From 0.8, RAGFlow(https://github.com/infiniflow/ragflow) will provide no code workflow orchestration. This article describes what kind of graph orchestration engine is needed, and how it can be used to implement Agentic RAG.

yingfeng · on May 31, 2024

RRF is a simple and effective means of fused ranking for multiple recall. Within our open source RAG product RAGFlow(https://github.com/infiniflow/ragflow), Elasticsearch is currently used instead of other general vector databases, because it can provide hybrid search right now. Under the default cases, embedding based reranker is not required, just RRF is enough, while even if reranker is used, keywords based retrieval is also a MUST to be hybridized with embedding based retrieval, that's just what RAGFlow's latest 0.7 release has provided.

On the other hand let me introduce another database we developed, Infinity(https://github.com/infiniflow/infinity), which can provide the hybrid search, you can see the performance here(https://github.com/infiniflow/infinity/blob/main/docs/refere...), both vector search and full-text search could perform much faster than other open source alternatives.

From the next version(weeks later), Infinity will also provide more comprehensive hybrid search capabilities, what you have mentioned the 3-way recalls(dense vector, sparse vector, keyword search) could be provided within single request.

testfoo444 · on May 31, 2024

Elastic Search is publishing a lot of interesting posts on this topic although with a bit of marketing for ex https://www.elastic.co/search-labs/blog/semantic-reranking-w...

yingfeng · on May 14, 2024

I read the paper and there are some similarities between ZenDB and RAGFlow, but also many differences.

The goal of RAGFlow is to use computer vision models to recognize the structure of a document, including diagrams and tables, and then to slice these structures into appropriate formats, such as table information combined with table definitions into text, which is then sent to the RAG system to be used for retrieval and answering questions.
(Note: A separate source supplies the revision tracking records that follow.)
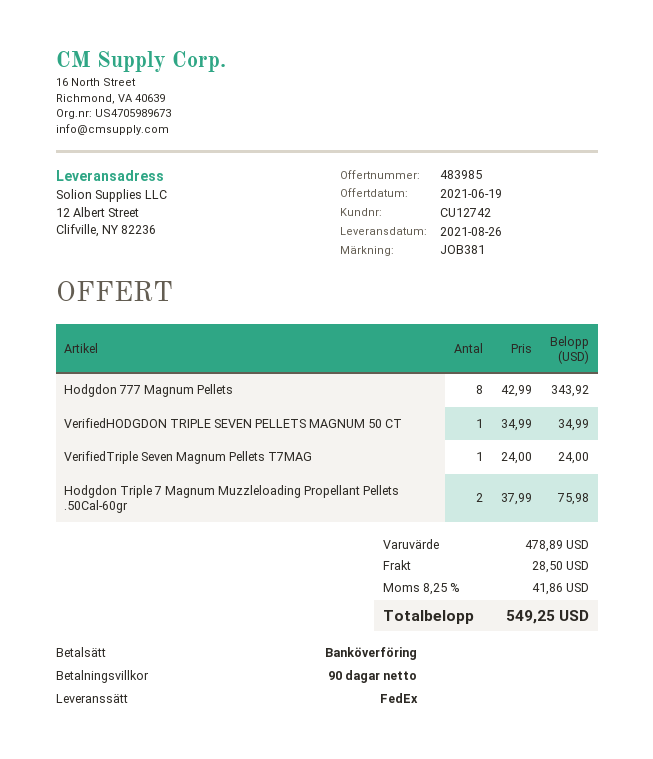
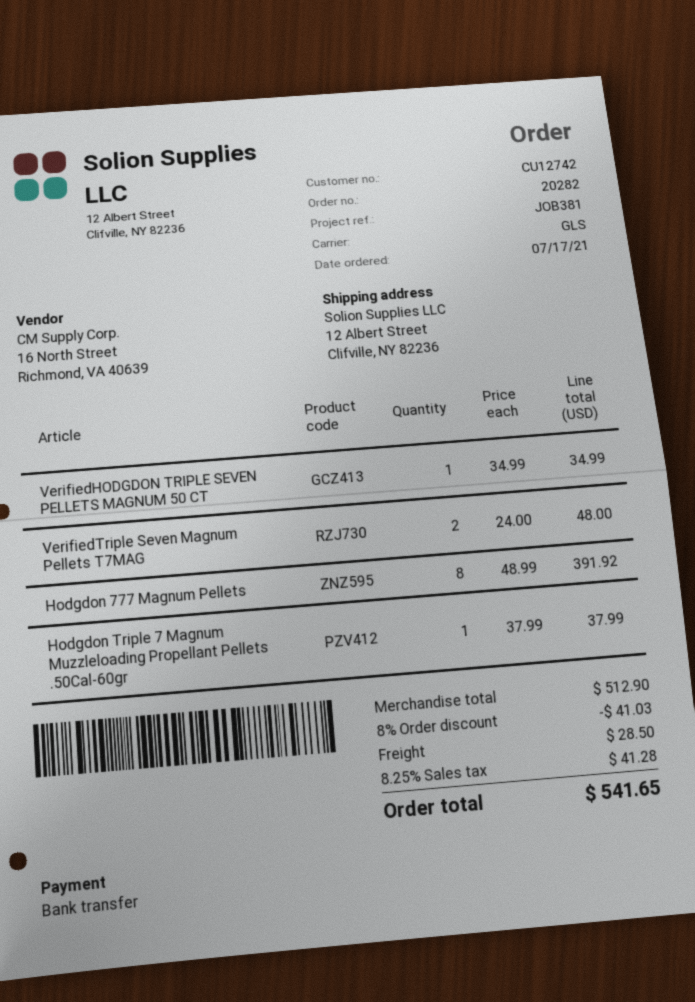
shipping method: FedEx -> GLS
Hodgdon 777 Magnum Pellets: 8 x 42.99 = 343.92 -> 8 x 48.99 = 391.92
VerifiedTriple Seven Magnum Pellets T7MAG: 1 x 24.00 = 24.00 -> 2 x 24.00 = 48.00
Hodgdon Triple 7 Magnum Muzzleloading Propellant Pellets .50Cal-60gr: 2 x 37.99 = 75.98 -> 1 x 37.99 = 37.99
subtotal: 478.89 -> 512.90
discount: none -> 8% = 41.03
tax: 8.25% = 41.86 -> 8.25% = 41.28
total: 549.25 -> 541.65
ZenDB also makes use of computer vision models to understand documents, but it is mainly used to understand the semantic structure of documents, such as headings, phrases, etc., which also involves semantic-based text clustering. ZenDB also defines a query language specifically for querying these semantics. ZenDB is pretty useful to query and summarize long text.

I think some combination of RAGFlow and ZenDB for processing unstructured document data could be interesting to work on.